# Shotokan or Wado Ryu



## luigi_m_ (Dec 27, 2005)

I am going to be starting Karate in the New Year, along with swimming again (quite embarassing as I used to be a lifeguard), but was just wondering whether to start Shotokan or Wado Ryu. I would prefer the one which is more demanding physically, but also just looking to see what you guys think on each?

Cheers


----------



## jujutsu_indonesia (Dec 27, 2005)

Dear Luigi,

Both arts are rather physically demanding and has their own advantages. In Shotokan, they uses very low stances and very powerful movements, and it will make you sweat and healthy. Wado-ryu uses higher stances which allows more mobility and they will also teach you Jujutsu throws and joint locking techniques, thus makes you more well rounded. Shotokan has very beautiful and physically demanding Kata (training forms) and if you want to compete, Shotokan forms is the best. But if you prefer to learn some more self-defense techniques (such as escapes, knife defenses etc), Wado-ryu has more to offer. In sum, both are great styles and has something to offer to anyone.
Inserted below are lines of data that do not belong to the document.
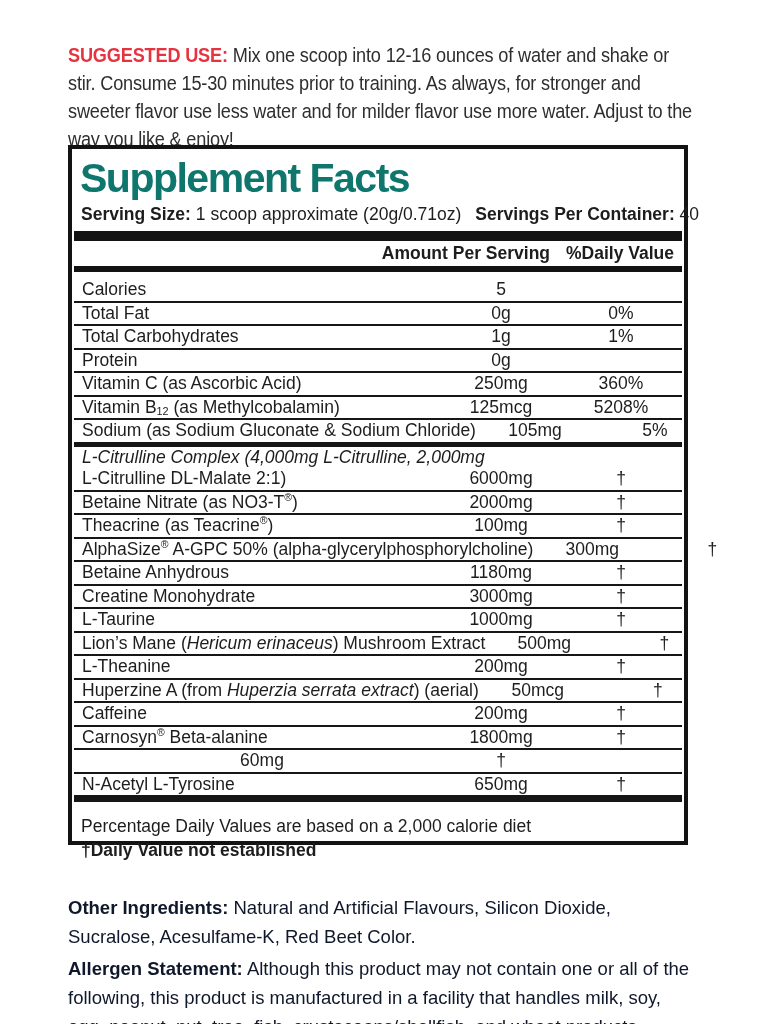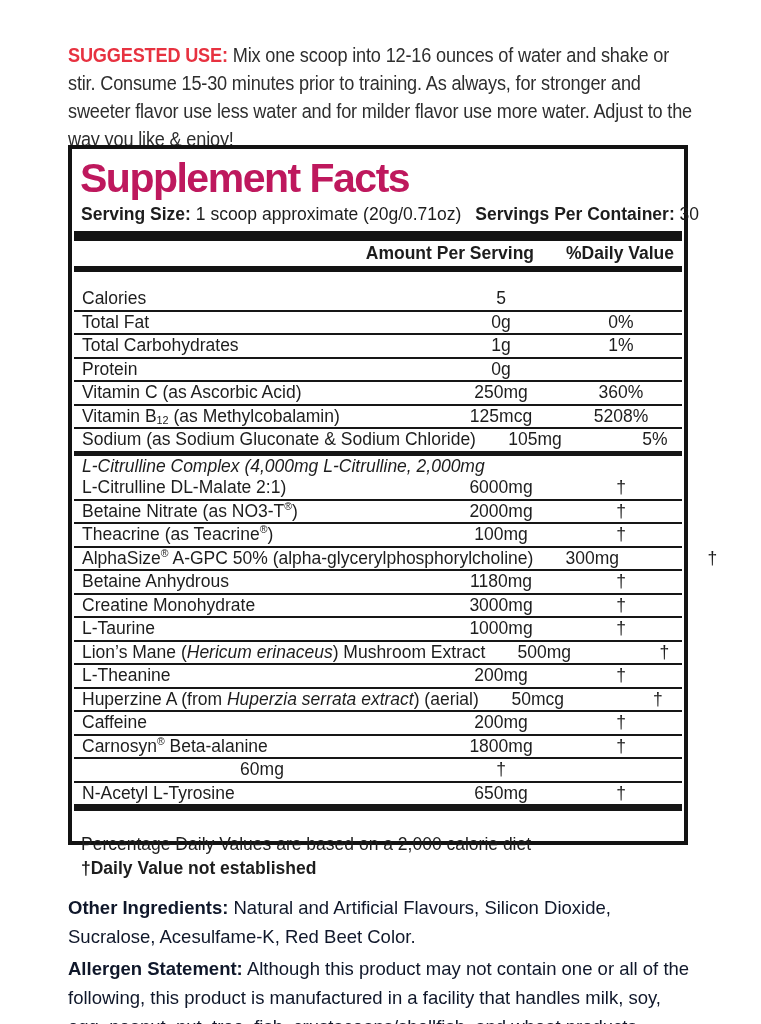--- a/index.html
+++ b/index.html
@@ -35,7 +35,7 @@
     margin:6px 0 0 8px;
     font-size:41px;line-height:46px;
     font-weight:bold;letter-spacing:-1.5px;
-    color:#be185d;
+    color:#0f766e;
   }
   .serving-line{
     padding:3px 8px 6px 9px;

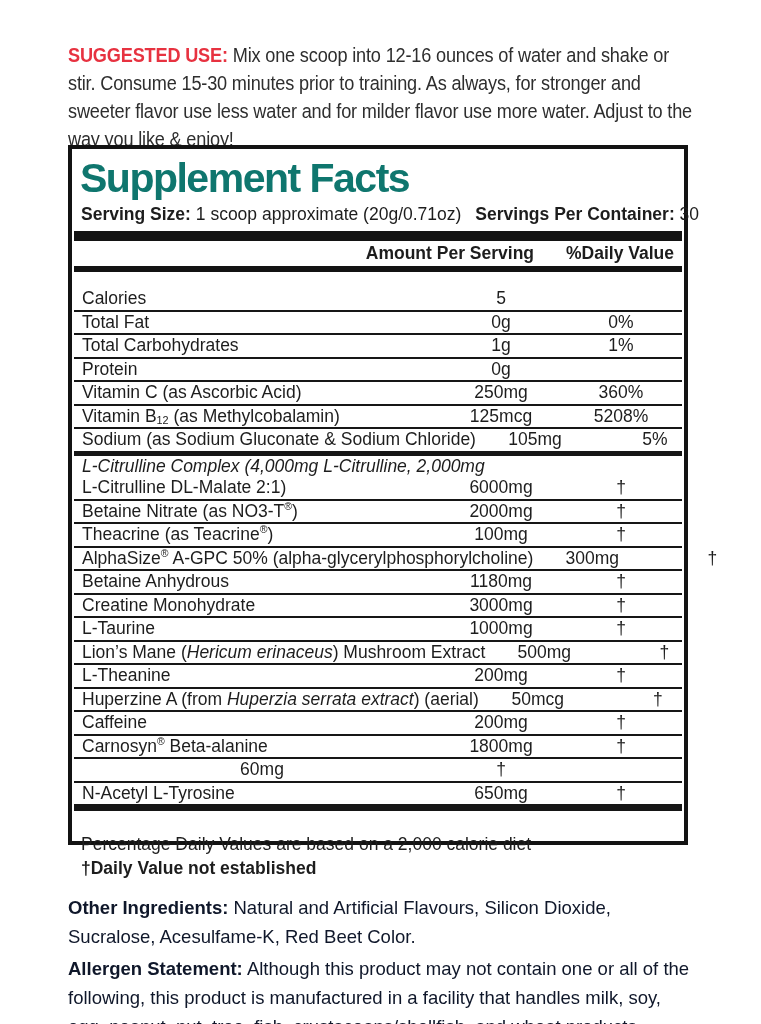--- a/index.html
+++ b/index.html
@@ -95,7 +95,7 @@
   <div class="panel">
     <div class="panel-title">Supplement Facts</div>
 
-    <div class="serving-line"><span class="b">Serving Size:</span> <span>1 scoop approximate (20g/0.71oz)</span><span class="serving-gap"></span><span class="b">Servings Per Container:</span> <span>30</span></div>
+    <div class="serving-line"><span class="b">Serving Size:</span> <span>1 scoop approximate (20g/0.71oz)</span><span class="serving-gap"></span><span class="b">Servings Per Container:</span> <span>40</span></div>
 
     <div class="bar bar-thick"></div>
 

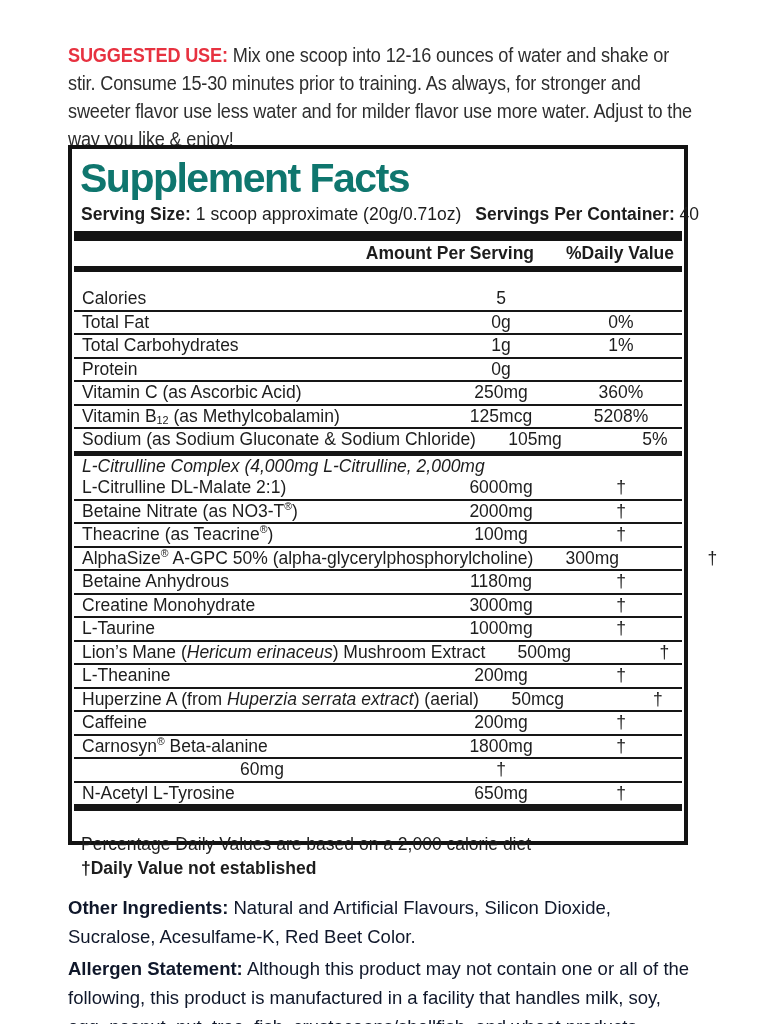--- a/index.html
+++ b/index.html
@@ -48,7 +48,7 @@
   .bar-thick{height:10px;}
   .bar-med{height:6px;}
   .colhead{
-    display:flex;justify-content:flex-end;gap:32px;
+    display:flex;justify-content:flex-end;gap:16px;
     padding:3px 10px 3px 0;
     font-size:17.5px;line-height:19px;font-weight:bold;
   }

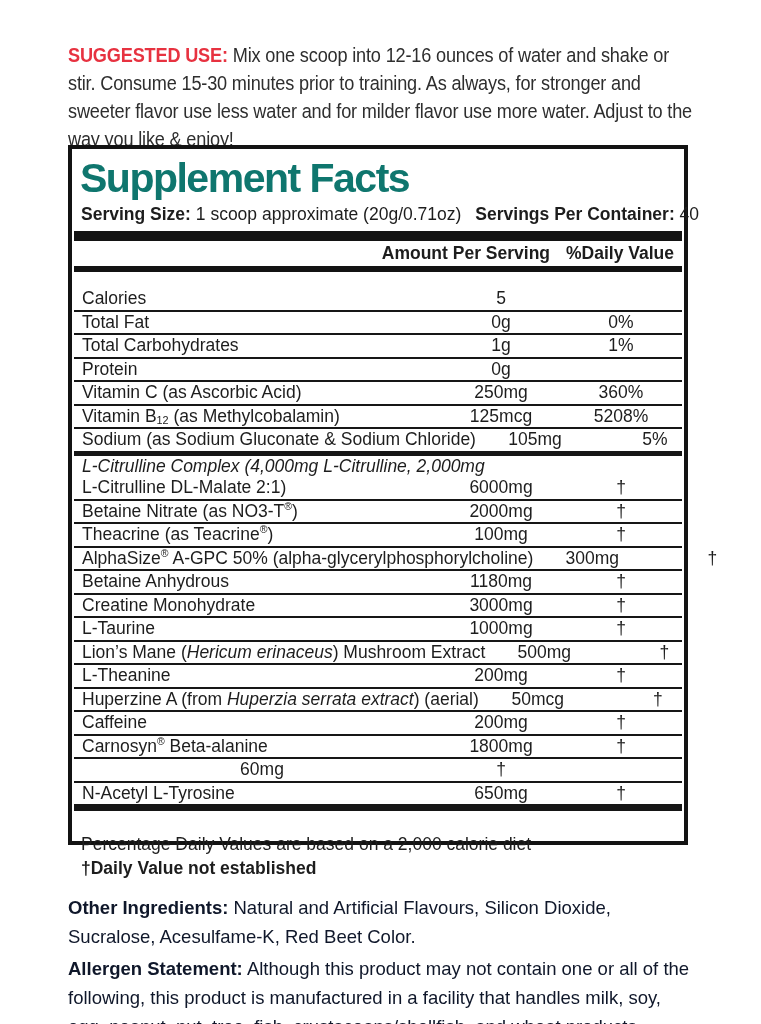--- a/index.html
+++ b/index.html
@@ -52,7 +52,7 @@
     padding:3px 10px 3px 0;
     font-size:17.5px;line-height:19px;font-weight:bold;
   }
-  .rows{margin:16px 2px;}
+  .rows{margin:7px 2px;}
   .srow{
     display:grid;
     grid-template-columns:1fr 118px 122px;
Here are some info about wado-ryu www.geocities.com/wadokai_indonesia


----------



## Grenadier (Dec 27, 2005)

luigi_m_ said:
			
		

> I am going to be starting Karate in the New Year, along with swimming again (quite embarassing as I used to be a lifeguard), but was just wondering whether to start Shotokan or Wado Ryu. I would prefer the one which is more demanding physically, but also just looking to see what you guys think on each?
> 
> Cheers


 
Having trained in both, I'll tell you right off the bat, that either one would suit you just fine.  Both are going to be good for conditioning, and will give your entire body a good workout.  
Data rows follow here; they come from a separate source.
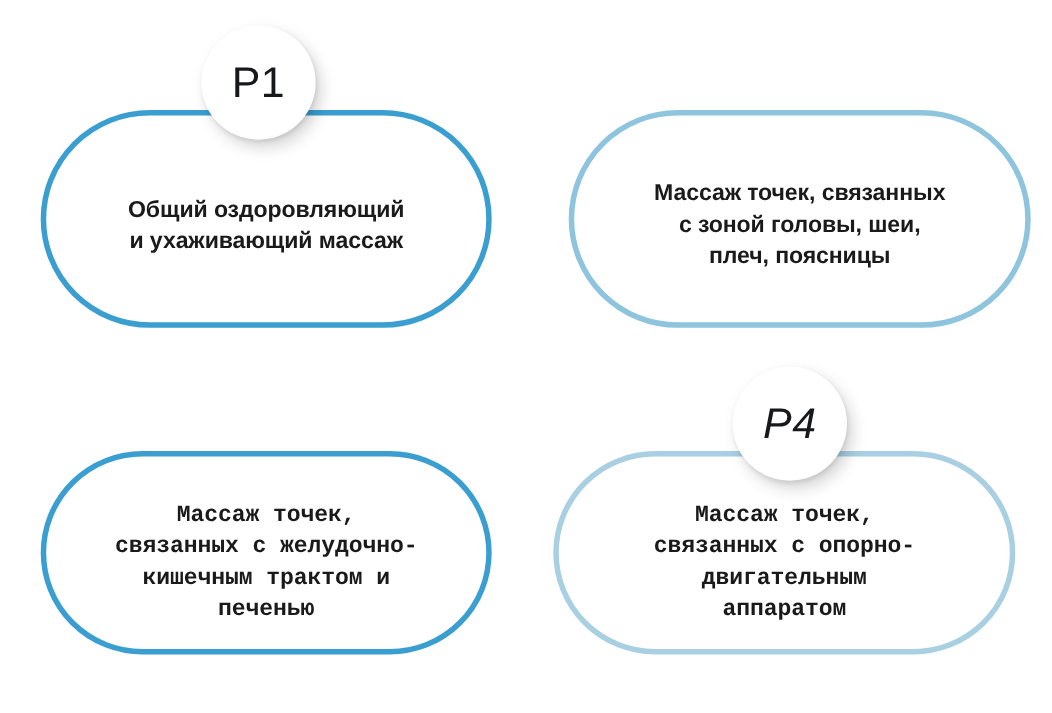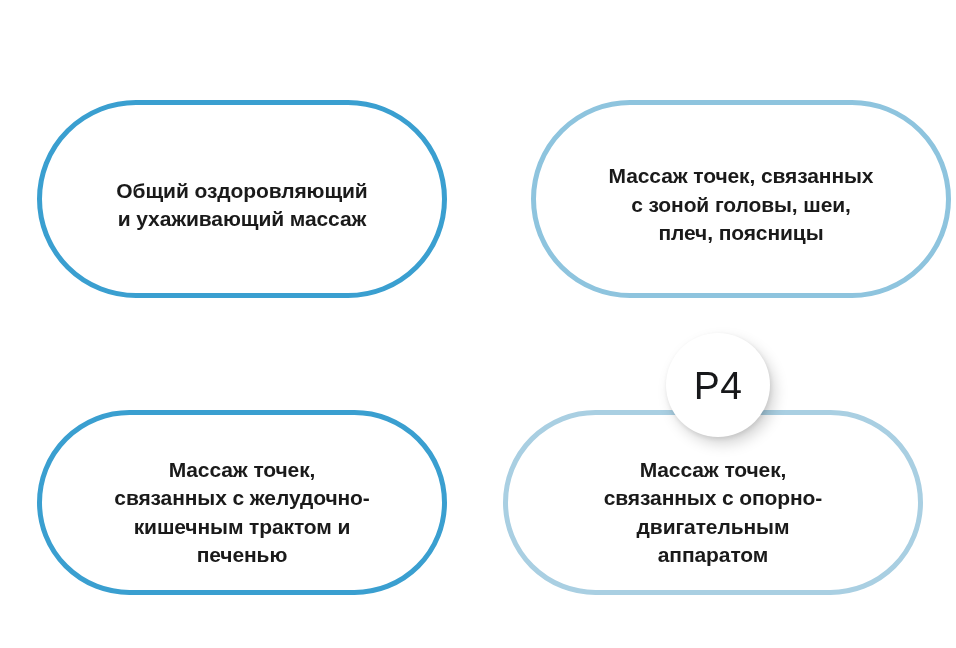--- a/index.html
+++ b/index.html
@@ -94,6 +94,9 @@
     <p class="card-text">Общий оздоровляющий
 и ухаживающий массаж</p>
   </div>
+  <div class="badge" id="badge-1">
+    <span class="badge-label">P1</span>
+  </div>
 
   <div class="card row-top" id="card-2" style="border-color: rgb(142, 196, 222);">
     <p class="card-text">Массаж точек, связанных

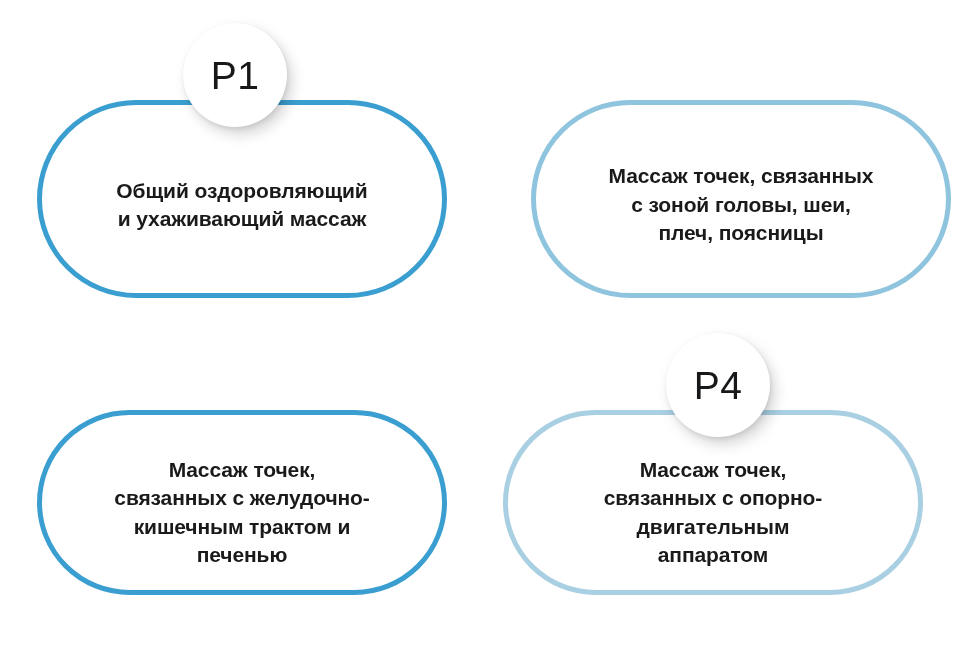--- a/index.html
+++ b/index.html
@@ -76,7 +76,7 @@
 
   
   #card-1 { left: 37px;  top: 100px; width: 410px; height: 198px; border-color: #3a9fd0; }
-  #card-2 { left: 531px; top: 100px; width: 420px; height: 198px; border-color: #8ec4de; justify-content: center; }
+  #card-2 { left: 517px; top: 100px; width: 420px; height: 198px; border-color: #8ec4de; justify-content: center; }
   #card-3 { left: 37px;  top: 410px; width: 410px; height: 185px; border-color: #3a9fd0; }
   #card-4 { left: 503px; top: 410px; width: 420px; height: 185px; border-color: #a9cfe2; }
 

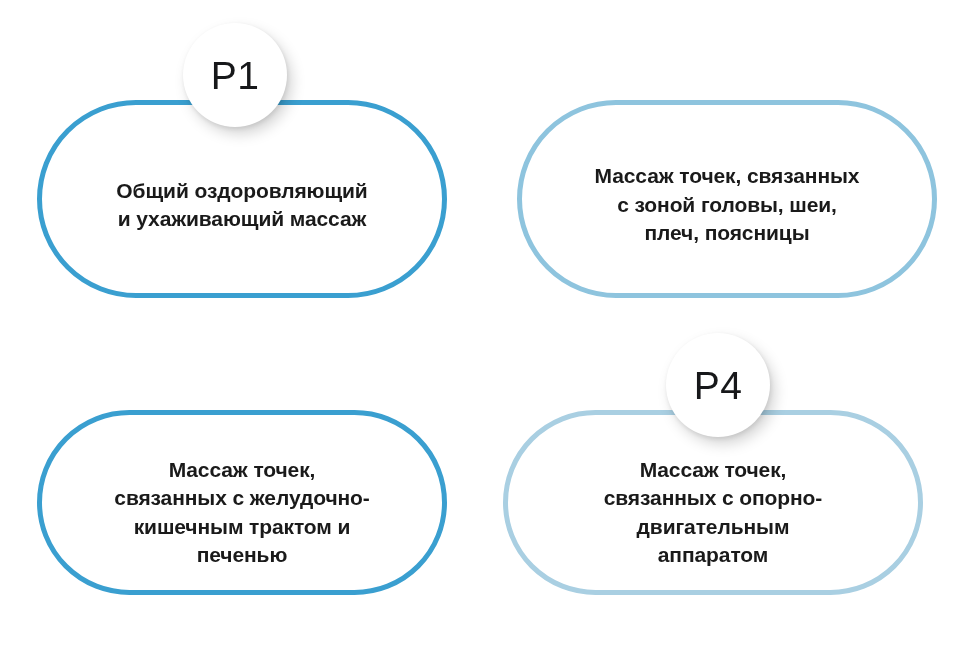--- a/index.html
+++ b/index.html
@@ -83,7 +83,7 @@
   #badge-1 { left: 183px; top: 23px; }
   #badge-2 { left: 661px; top: 23px; }
   #badge-3 { left: 186px; top: 333px; }
-  #badge-4 { left: 666px; top: 333px; }
+  #badge-4 { left: 666px; top: 333px; font-style: italic; }
 </style>
 </head>
 <body style="background: rgb(255, 255, 255);">

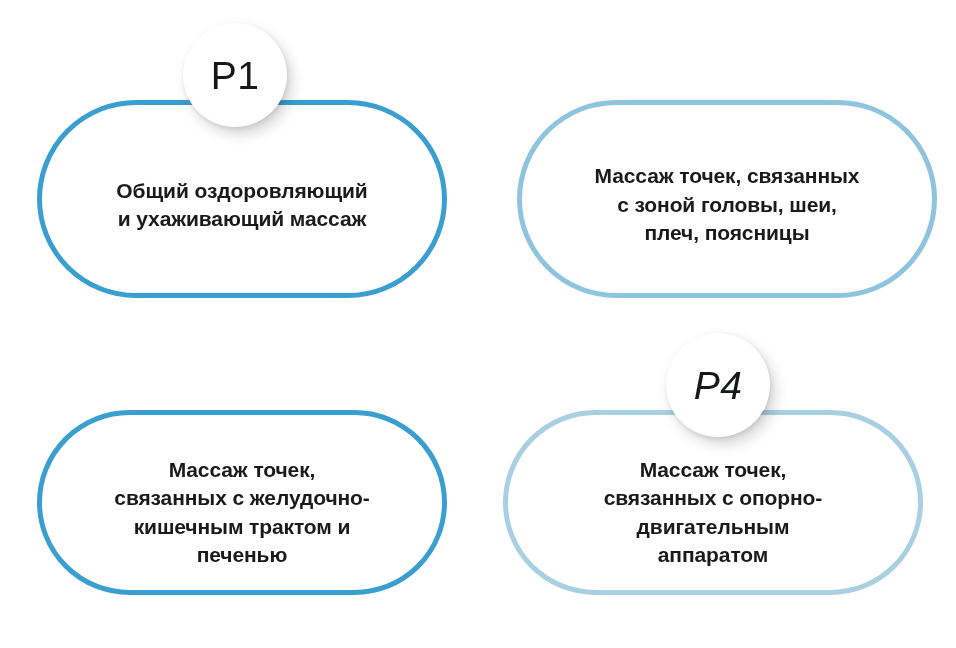--- a/index.html
+++ b/index.html
@@ -48,7 +48,7 @@
 
   
   .card.row-top .card-text { transform: translateY(6px); }
-  .card.row-bottom .card-text { transform: translateY(10px); }
+  .card.row-bottom .card-text { transform: translateY(10px); font-family: Liberation Mono, monospace; }
 
   
   .badge {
The two styles are somewhat related, in that Ohtsuka was one of Funakoshi's students, so there's going to be a good bit of Shotokan integrated into Wado.  Wado-Ryu incorporates some Jiu-Jitsu (Shintoyoshin-ryu).


----------



## arnisador (Dec 28, 2005)

Both are good...I would say that Shotokan might be slightly more physically demanding, but there's not much of a difference. As mentioned, Wado also gets you some Jujutsu in the mix.


----------



## Cirdan (Feb 2, 2006)

I`ll just add that breaking of boards and conditioning of the fists are two things you won`t find in most wado schools. Also, wado stances and techniques are easy on the knees and other joints so it is a style you can continue training in for life.


----------



## jujutsu_indonesia (Feb 5, 2006)

Yup, very right Cerdan!


----------